The Company intends to use up to $100.0 million of the net proceeds from the offering to repurchase a portion of its 1.50% convertible senior notes due 2025 (the “2025 Notes”) and approximately $40.0 million of the net proceeds of the offering to repurchase shares of its Class A common stock concurrently with the pricing of the offering in privately negotiated transactions effected with or through the initial purchaser or its affiliate. The Company expects to use the remainder of the net proceeds from the offering for the repurchase or repayment at maturity of additional 2025 Notes. If the initial purchaser exercises its option to purchase additional notes, the Company intends to use the net proceeds from the sale of the additional notes to repurchase or repay at maturity additional 2025 Notes.

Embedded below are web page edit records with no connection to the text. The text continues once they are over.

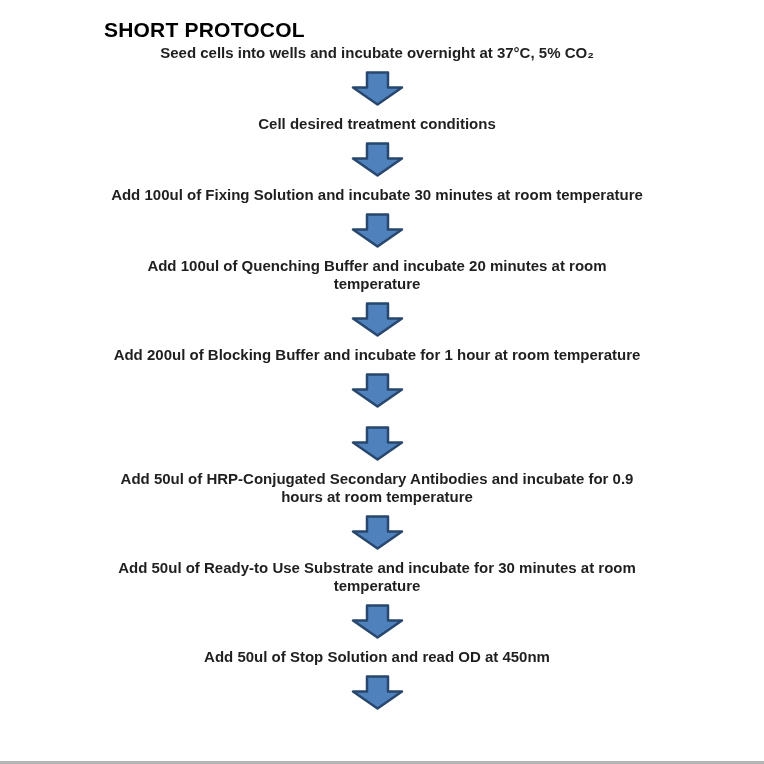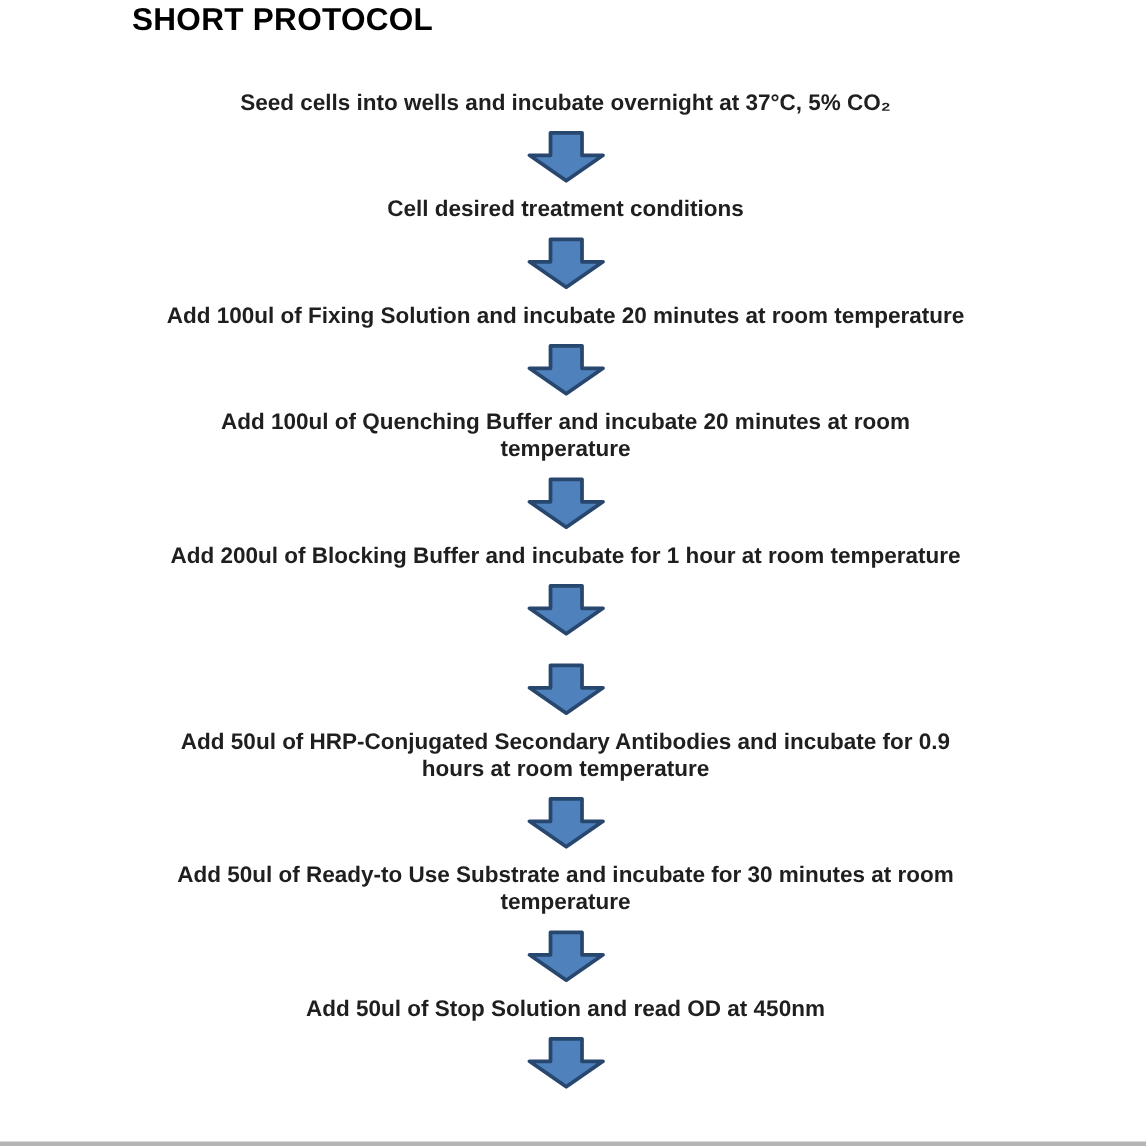--- a/index.html
+++ b/index.html
@@ -12,35 +12,34 @@
     width: 764px;
     height: 764px;
     background: #ffffff;
     overflow: hidden;
     font-family: "Liberation Sans", sans-serif;
   }
   .title {
     position: absolute;
     left: 88px;
     top: 2px;
-    margin: 0;
+    margin: 16px;
     font-size: 21px;
     font-weight: bold;
     letter-spacing: 0.2px;
     color: #000000;
   }
   .flow {
     position: absolute;
     top: 44px;
     left: 47px;
     width: 660px;
     display: flex;
     flex-direction: column;
     align-items: center;
-    margin-top: 16px;
   }
   .step {
     font-size: 15px;
     line-height: 18px;
     font-weight: bold;
     color: #1f1f1f;
     text-align: center;
     white-space: pre-line;
     max-width: 640px;
   }
@@ -65,21 +64,21 @@
   <h1 class="title">SHORT PROTOCOL</h1>
   <div class="flow" id="flow">
       <div class="step">Seed cells into wells and incubate overnight at 37°C, 5% CO₂</div>
       <svg class="arrow" width="57" height="35" viewBox="0 0 57 35">
         <path d="M18 1.5 L39 1.5 L39 16.5 L53 16.5 L28.5 33.5 L4 16.5 L18 16.5 Z" fill="#4f81bd" stroke="#28476e" stroke-width="2.5" stroke-linejoin="round"></path>
       </svg>
       <div class="step">Cell desired treatment conditions</div>
       <svg class="arrow" width="57" height="35" viewBox="0 0 57 35">
         <path d="M18 1.5 L39 1.5 L39 16.5 L53 16.5 L28.5 33.5 L4 16.5 L18 16.5 Z" fill="#4f81bd" stroke="#28476e" stroke-width="2.5" stroke-linejoin="round"></path>
       </svg>
-      <div class="step">Add 100ul of Fixing Solution and incubate 20 minutes at room temperature</div>
+      <div class="step">Add 100ul of Fixing Solution and incubate 30 minutes at room temperature</div>
       <svg class="arrow" width="57" height="35" viewBox="0 0 57 35">
         <path d="M18 1.5 L39 1.5 L39 16.5 L53 16.5 L28.5 33.5 L4 16.5 L18 16.5 Z" fill="#4f81bd" stroke="#28476e" stroke-width="2.5" stroke-linejoin="round"></path>
       </svg>
       <div class="step">Add 100ul of Quenching Buffer and incubate 20 minutes at room
 temperature</div>
       <svg class="arrow" width="57" height="35" viewBox="0 0 57 35">
         <path d="M18 1.5 L39 1.5 L39 16.5 L53 16.5 L28.5 33.5 L4 16.5 L18 16.5 Z" fill="#4f81bd" stroke="#28476e" stroke-width="2.5" stroke-linejoin="round"></path>
       </svg>
       <div class="step">Add 200ul of Blocking Buffer and incubate for 1 hour at room temperature</div>
       <svg class="arrow" width="57" height="35" viewBox="0 0 57 35">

The notes and the Class A common stock of the Company, par value $0.01, issuable upon conversion of the notes will not be registered under the Securities Act of 1933, as amended (the “Securities Act”) or any state securities laws, and unless so registered, may not be offered or sold in the United States, except pursuant to an exemption from the registration requirements of the Securities Act and applicable state securities laws.
This report shall not constitute an offer to sell or a solicitation of an offer to buy the securities described herein, nor shall there be any sale of these securities in any state or jurisdiction in which such an offer, solicitation or sale would be unlawful prior to the registration or qualification under the securities law of any such jurisdiction.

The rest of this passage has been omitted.